Exercise: Each record below should be returned word for word, with no pictures included.

Image comparison data:
════════════════

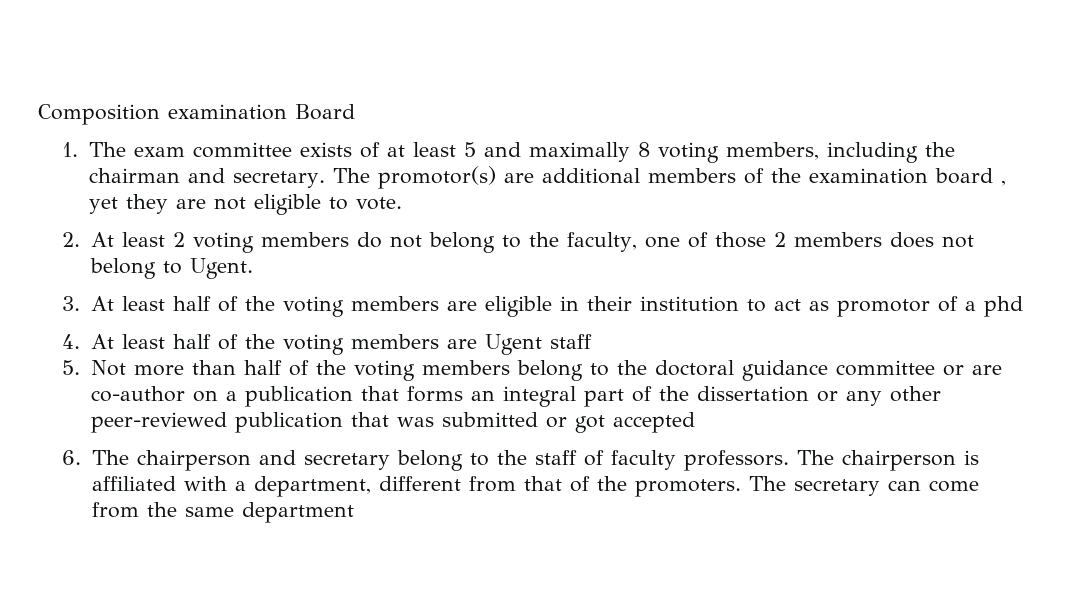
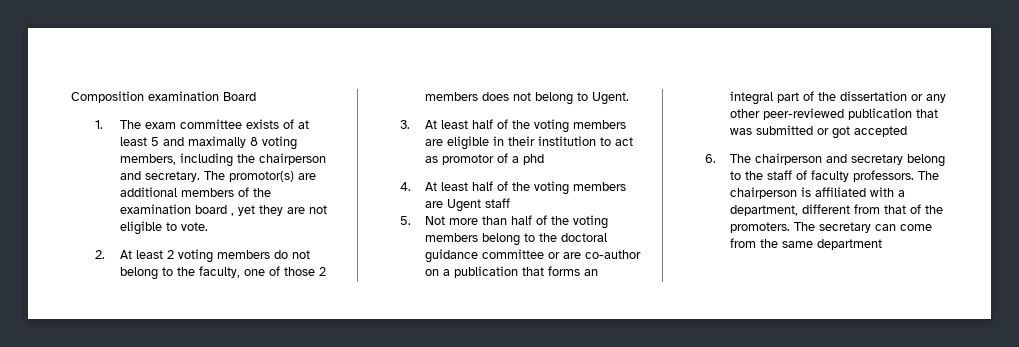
- 1. The exam committee exists of at least 5 and maximally 8 voting members, including the chairman and secretary.
+ 1. The exam committee exists of at least 5 and maximally 8 voting members, including the chairperson and secretary.

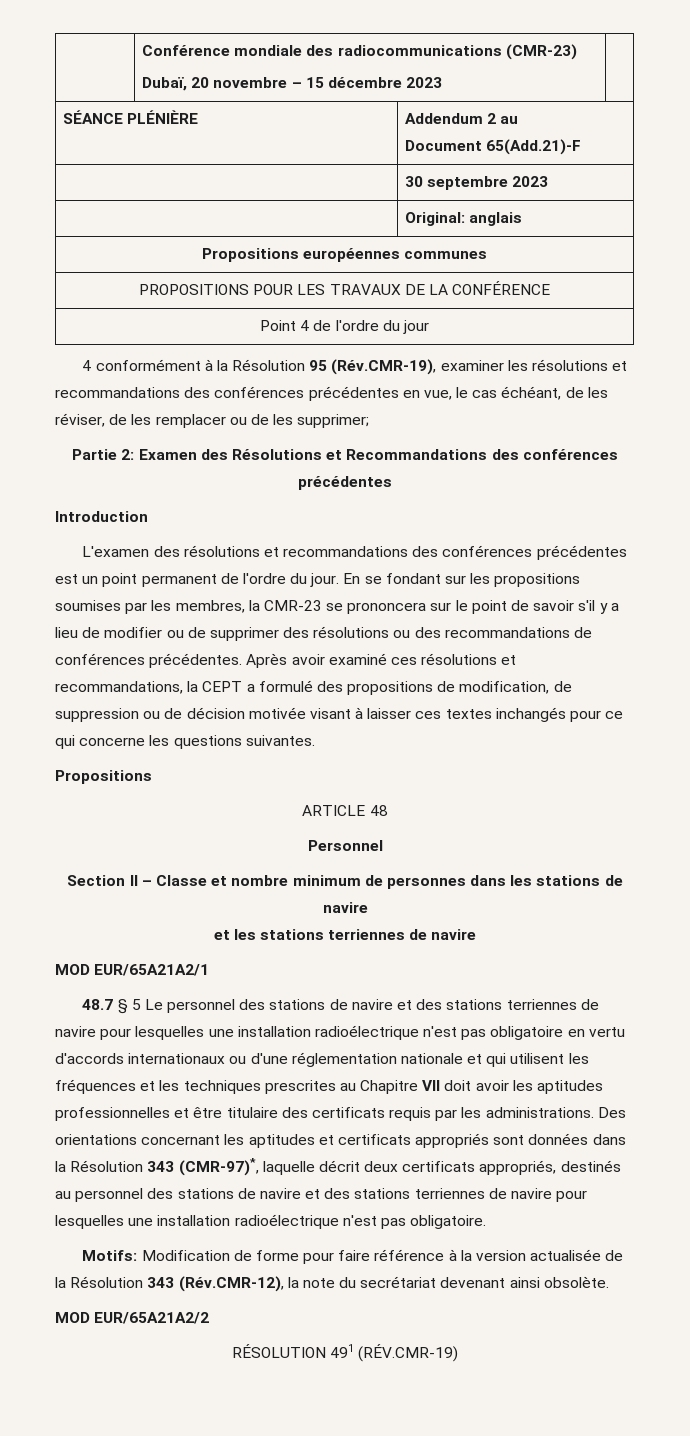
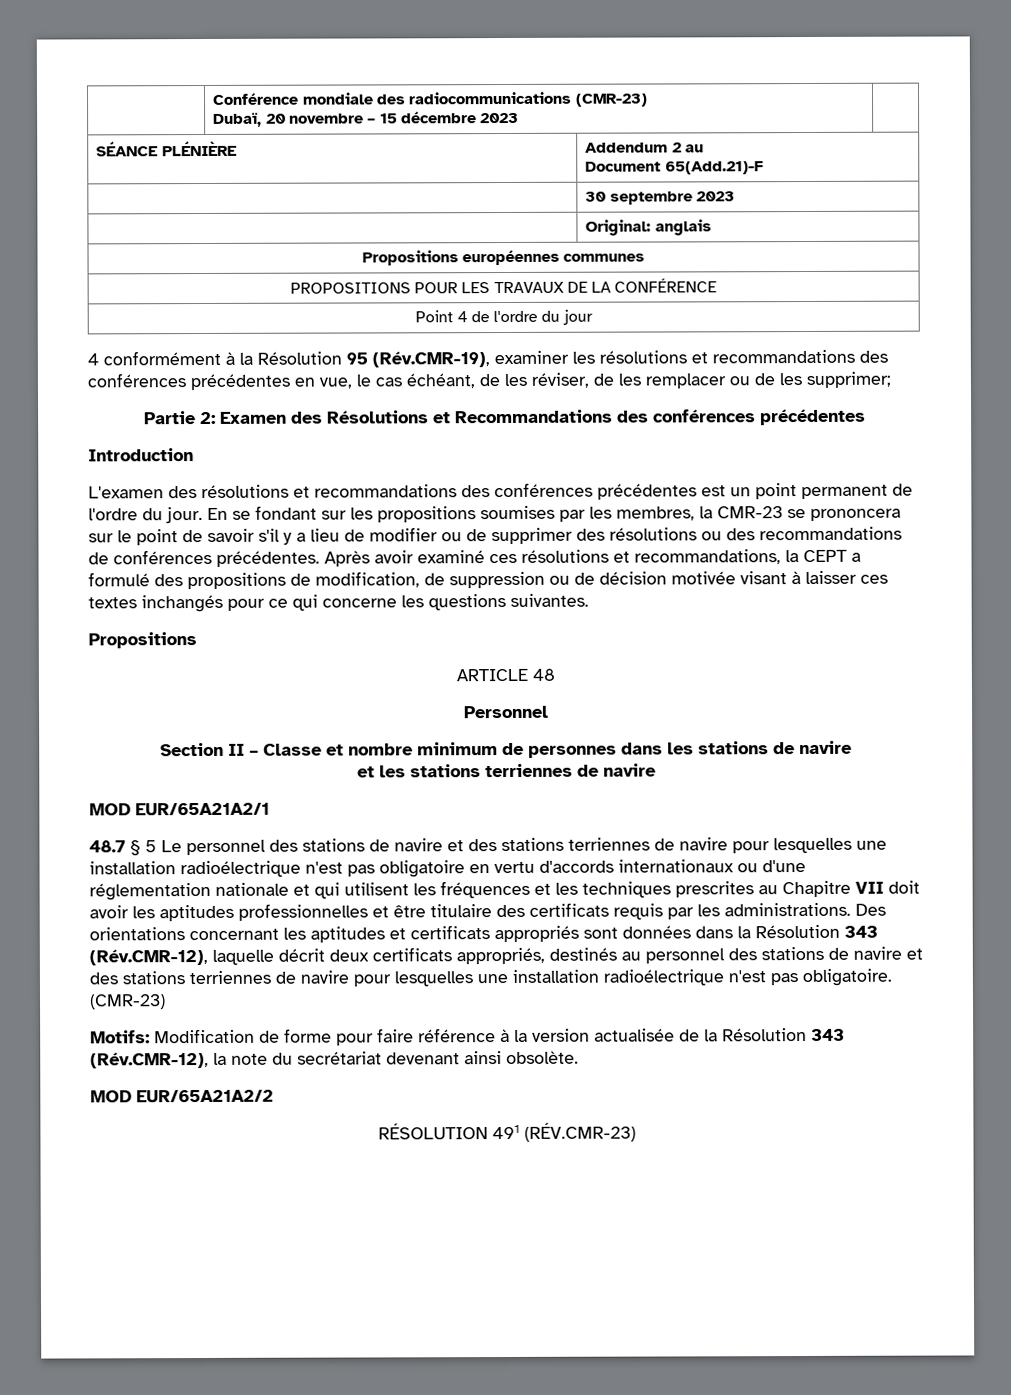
- Des orientations concernant les aptitudes et certificats appropriés sont données dans la Résolution 343 (CMR-97)*, laquelle décrit deux certificats appropriés, destinés au personnel des stations de navire et des stations terriennes de navire pour lesquelles une installation radioélectrique n'est pas obligatoire.
+ Des orientations concernant les aptitudes et certificats appropriés sont données dans la Résolution 343 (Rév.CMR-12), laquelle décrit deux certificats appropriés, destinés au personnel des stations de navire et des stations terriennes de navire pour lesquelles une installation radioélectrique n'est pas obligatoire. (CMR-23)
- RÉSOLUTION 491 (RÉV.CMR-19)
+ RÉSOLUTION 491 (RÉV.CMR-23)

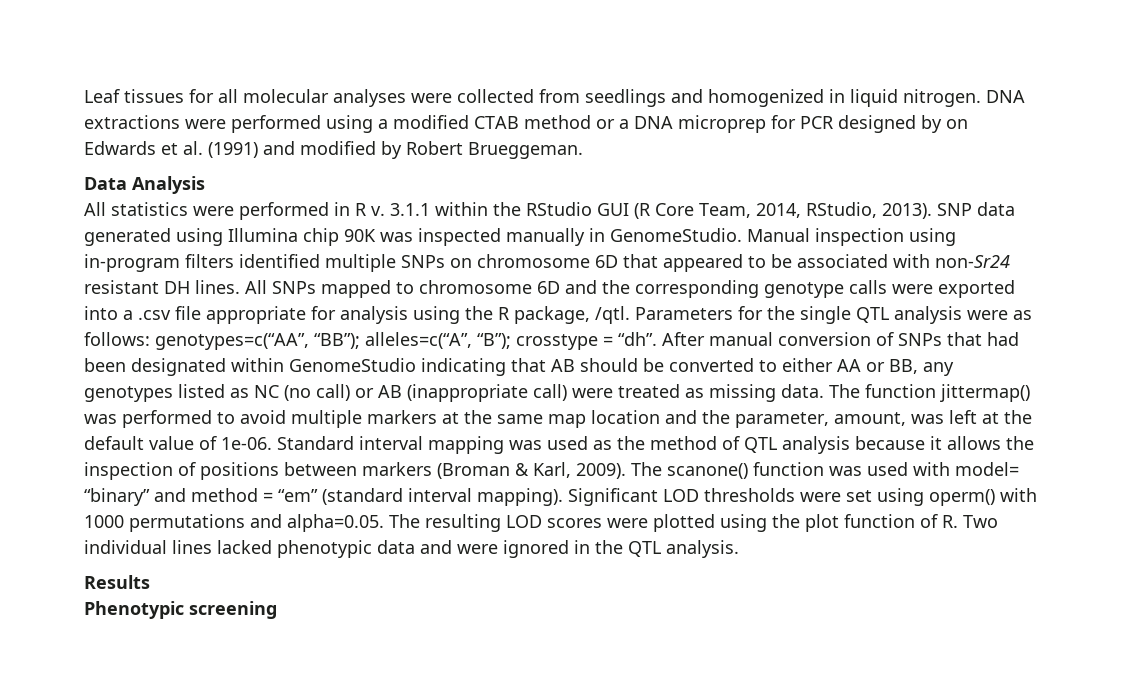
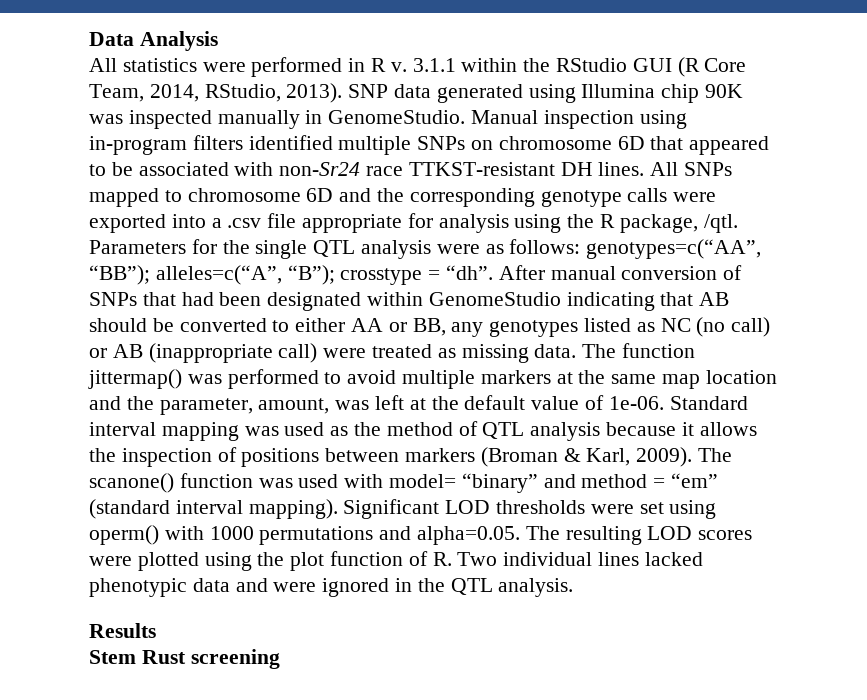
- Leaf tissues for all molecular analyses were collected from seedlings and homogenized in liquid nitrogen. DNA extractions were performed using a modified CTAB method or a DNA microprep for PCR designed by on Edwards et al. (1991) and modified by Robert Brueggeman.
- Manual inspection using in-program filters identified multiple SNPs on chromosome 6D that appeared to be associated with non-Sr24 resistant DH lines.
+ Manual inspection using in-program filters identified multiple SNPs on chromosome 6D that appeared to be associated with non-Sr24 race TTKST-resistant DH lines.
- Phenotypic screening
+ Stem Rust screening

════════════════

Problem solution:
- 1. The exam committee exists of at least 5 and maximally 8 voting members, including the chairman and secretary.
+ 1. The exam committee exists of at least 5 and maximally 8 voting members, including the chairperson and secretary.

- Des orientations concernant les aptitudes et certificats appropriés sont données dans la Résolution 343 (CMR-97)*, laquelle décrit deux certificats appropriés, destinés au personnel des stations de navire et des stations terriennes de navire pour lesquelles une installation radioélectrique n'est pas obligatoire.
+ Des orientations concernant les aptitudes et certificats appropriés sont données dans la Résolution 343 (Rév.CMR-12), laquelle décrit deux certificats appropriés, destinés au personnel des stations de navire et des stations terriennes de navire pour lesquelles une installation radioélectrique n'est pas obligatoire. (CMR-23)
- RÉSOLUTION 491 (RÉV.CMR-19)
+ RÉSOLUTION 491 (RÉV.CMR-23)

- Leaf tissues for all molecular analyses were collected from seedlings and homogenized in liquid nitrogen. DNA extractions were performed using a modified CTAB method or a DNA microprep for PCR designed by on Edwards et al. (1991) and modified by Robert Brueggeman.
- Manual inspection using in-program filters identified multiple SNPs on chromosome 6D that appeared to be associated with non-Sr24 resistant DH lines.
+ Manual inspection using in-program filters identified multiple SNPs on chromosome 6D that appeared to be associated with non-Sr24 race TTKST-resistant DH lines.
- Phenotypic screening
+ Stem Rust screening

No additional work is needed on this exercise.